:: WHAT IS NEEDED ::
Pick every line out of the entries below that holds the string "none", and report them.

[[ ENTRIES PROVIDED, beginning ]]

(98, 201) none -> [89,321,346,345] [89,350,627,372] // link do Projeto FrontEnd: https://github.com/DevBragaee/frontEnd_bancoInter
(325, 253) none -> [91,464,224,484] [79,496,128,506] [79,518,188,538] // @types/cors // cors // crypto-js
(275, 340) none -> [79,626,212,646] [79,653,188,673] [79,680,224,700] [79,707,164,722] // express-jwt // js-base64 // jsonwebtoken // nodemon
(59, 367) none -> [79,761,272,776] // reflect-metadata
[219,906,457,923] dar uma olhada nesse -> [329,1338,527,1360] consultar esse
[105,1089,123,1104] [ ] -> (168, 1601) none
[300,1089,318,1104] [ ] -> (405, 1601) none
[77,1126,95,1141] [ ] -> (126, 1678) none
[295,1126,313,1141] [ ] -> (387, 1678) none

[[ ENTRIES PROVIDED, end ]]

:: TASK SOLUTION ::
(98, 201) none -> [89,321,346,345] [89,350,627,372] // link do Projeto FrontEnd: https://github.com/DevBragaee/frontEnd_bancoInter
(325, 253) none -> [91,464,224,484] [79,496,128,506] [79,518,188,538] // @types/cors // cors // crypto-js
(275, 340) none -> [79,626,212,646] [79,653,188,673] [79,680,224,700] [79,707,164,722] // express-jwt // js-base64 // jsonwebtoken // nodemon
(59, 367) none -> [79,761,272,776] // reflect-metadata
[105,1089,123,1104] [ ] -> (168, 1601) none
[300,1089,318,1104] [ ] -> (405, 1601) none
[77,1126,95,1141] [ ] -> (126, 1678) none
[295,1126,313,1141] [ ] -> (387, 1678) none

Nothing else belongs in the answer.